The average over Scotland will be nothing like as high as the figures that I have mentioned. I have been talking about small district councils and I would not like to give the impression that the average figure will be anything like the individual figures I have quoted. Obviously, the figures for the regions will be lower. District council rates are often quite low, as the rate poundages are low. However, there may be some shocks even among the big boys when their figures are measured against those which the Secretary of State has been claiming. I suspect, for example, that Tayside will not be in the right hon. Gentleman's good books when its rate is finally announced.

I am pretty sure that there will be an average rate well above that predicted by the right hon. Gentleman. That is because he has introduced an inadequate rate support grant settlement.
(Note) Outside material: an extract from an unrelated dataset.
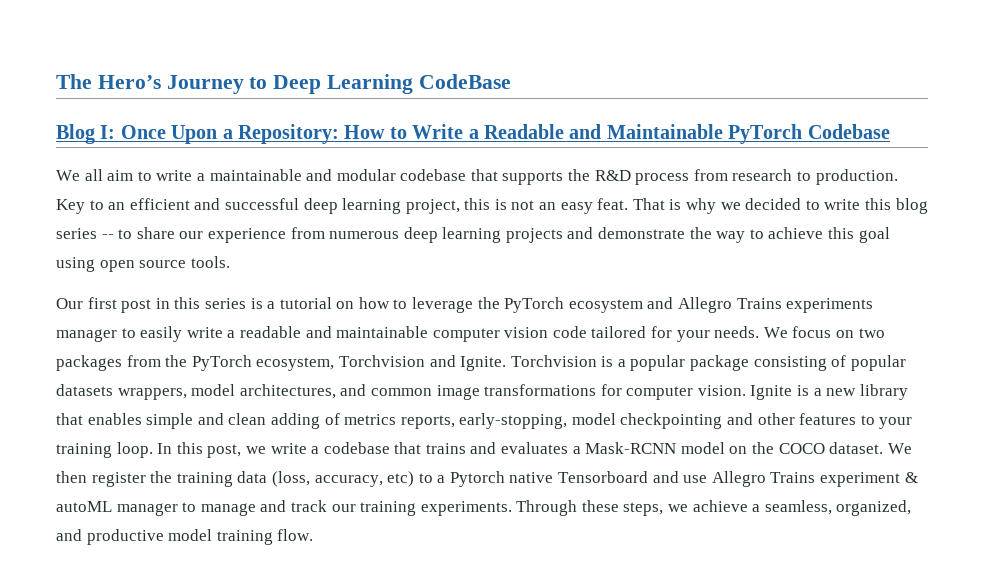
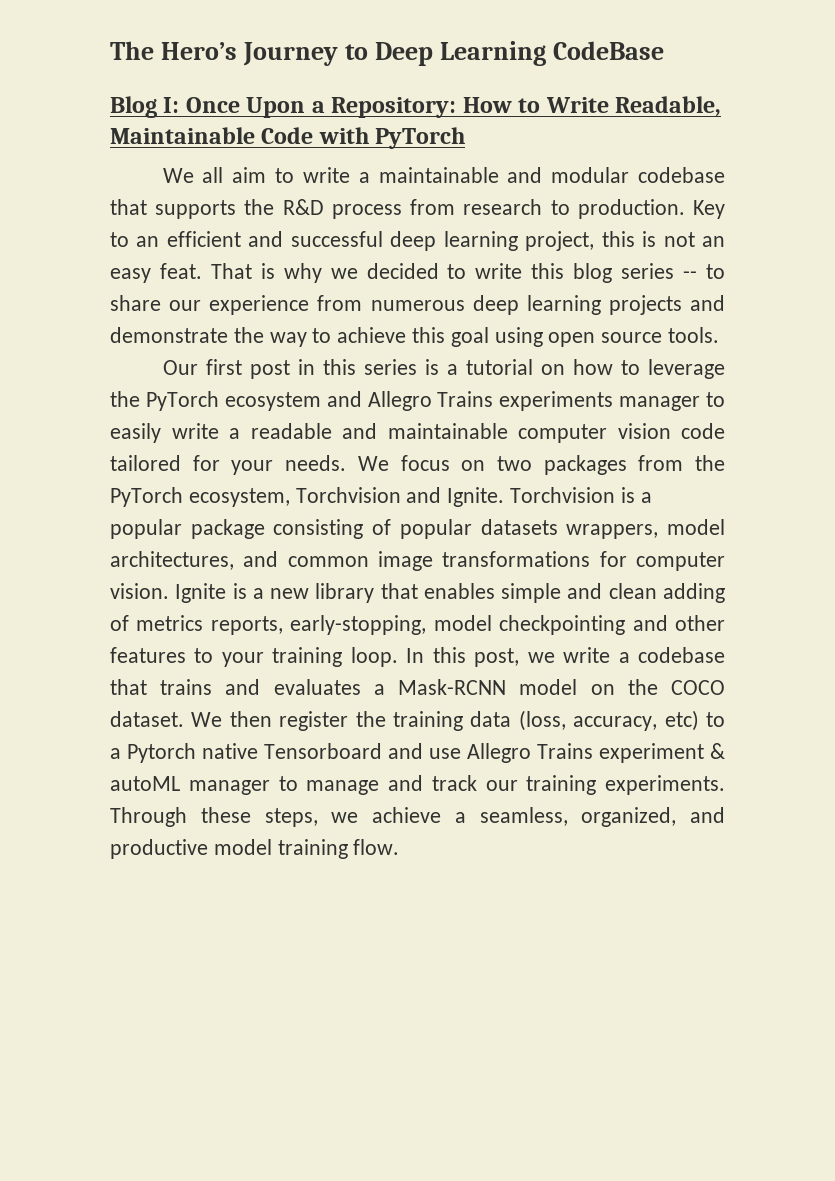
[468,124,890,144] a Readable and Maintainable PyTorch Codebase -> [615,96,722,117] [110,127,466,149] Readable, Maintainable Code with PyTorch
He has placed many of his political friends and many local authorities in Scotland in a trap of his making.

His policies threaten the central services and in many areas they will send rates soaring. I challenge any Conservative Member representing any of the areas which I have mentioned to tell me that the figures that I have quoted are wrong or inaccurate. When we consider the impact on services, we see that the Government are guilty of a form of vandalism.

As I have said, the Secretary of State likes to pose as the ratepayers' friend. I believe that he has paid far too much attention to the words of the Chancellor of the Exchequer. The sad result of his almost total subservience is to be seen in the miserably inadequate statement that he has presented to the House.